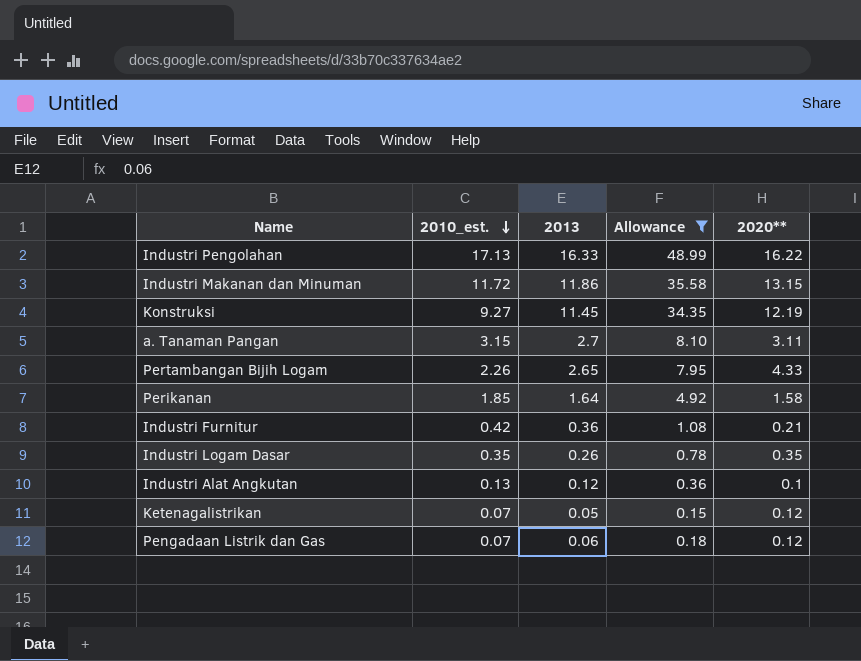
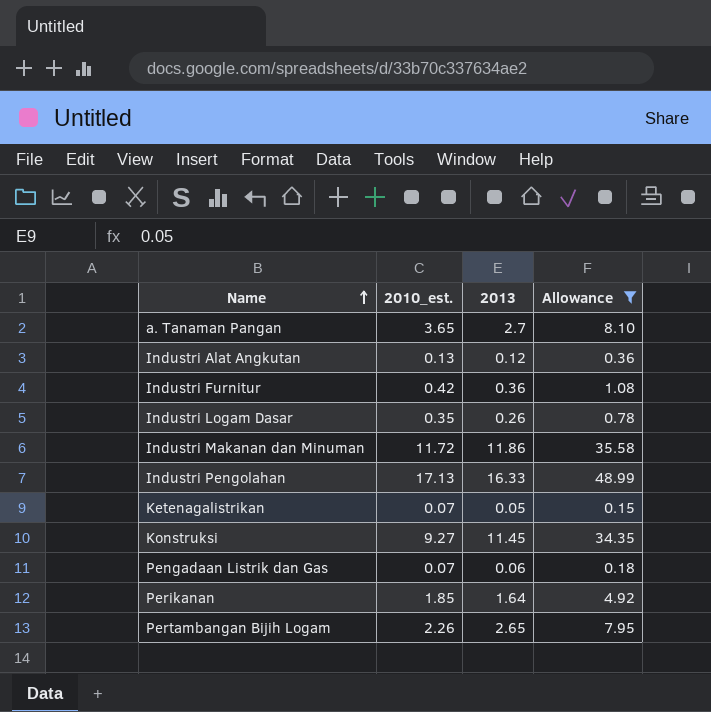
row order: 2010_est. descending -> Name ascending
column 2020** | position: 5 -> none
a. Tanaman Pangan | 2010_est.: 3.15 -> 3.65

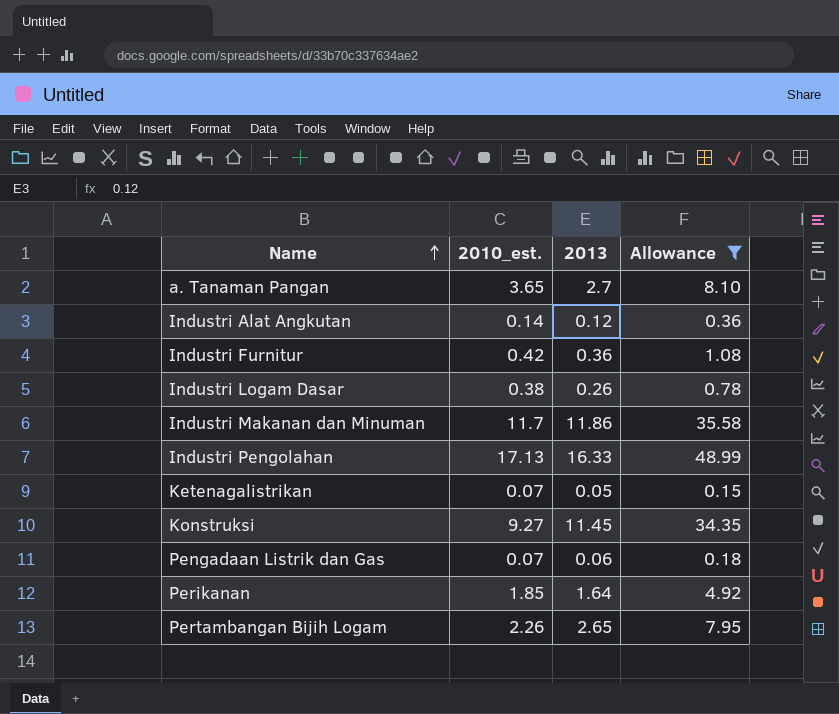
Industri Alat Angkutan | 2010_est.: 0.13 -> 0.14
Industri Logam Dasar | 2010_est.: 0.35 -> 0.38
Industri Makanan dan Minuman | 2010_est.: 11.72 -> 11.7

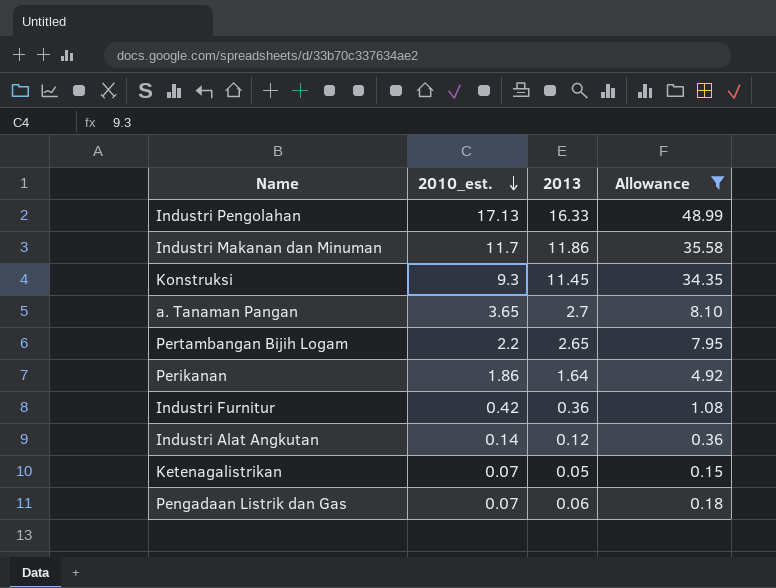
row order: Name ascending -> 2010_est. descending
row Industri Logam Dasar: 0.38 | 0.26 | 0.78 -> none
Konstruksi | 2010_est.: 9.27 -> 9.3
Pertambangan Bijih Logam | 2010_est.: 2.26 -> 2.2
Perikanan | 2010_est.: 1.85 -> 1.86

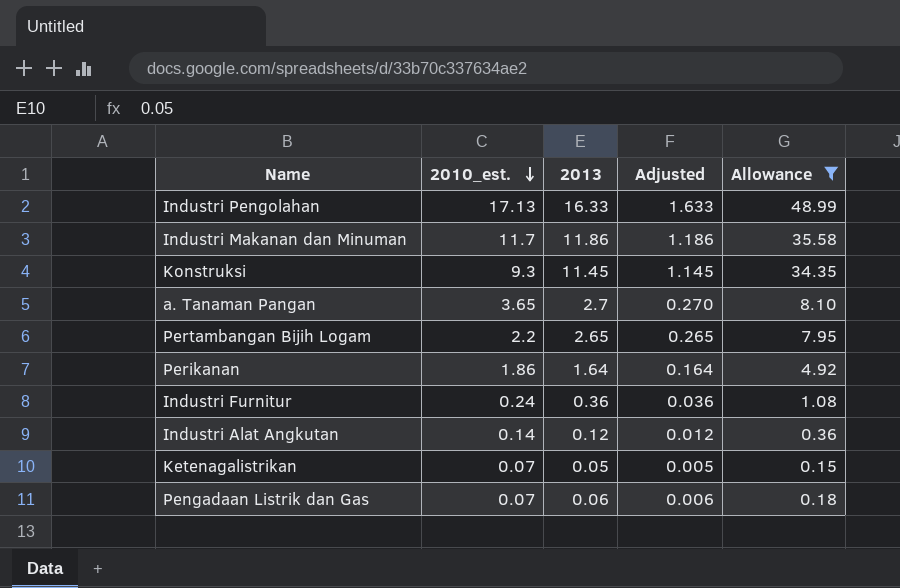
column Adjusted | formula: none -> [2013] * 0.1
Industri Furnitur | 2010_est.: 0.42 -> 0.24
^^^^^^^^^^^^^^^^
» TASK
Starting from the line containing "Industri Alat Angkutan", repeat each line exactly through the end of the entries, including the last, while leaving pictures out.

» SOLVED EXERCISE
Industri Alat Angkutan | 2010_est.: 0.13 -> 0.14
Industri Logam Dasar | 2010_est.: 0.35 -> 0.38
Industri Makanan dan Minuman | 2010_est.: 11.72 -> 11.7

row order: Name ascending -> 2010_est. descending
row Industri Logam Dasar: 0.38 | 0.26 | 0.78 -> none
Konstruksi | 2010_est.: 9.27 -> 9.3
Pertambangan Bijih Logam | 2010_est.: 2.26 -> 2.2
Perikanan | 2010_est.: 1.85 -> 1.86

column Adjusted | formula: none -> [2013] * 0.1
Industri Furnitur | 2010_est.: 0.42 -> 0.24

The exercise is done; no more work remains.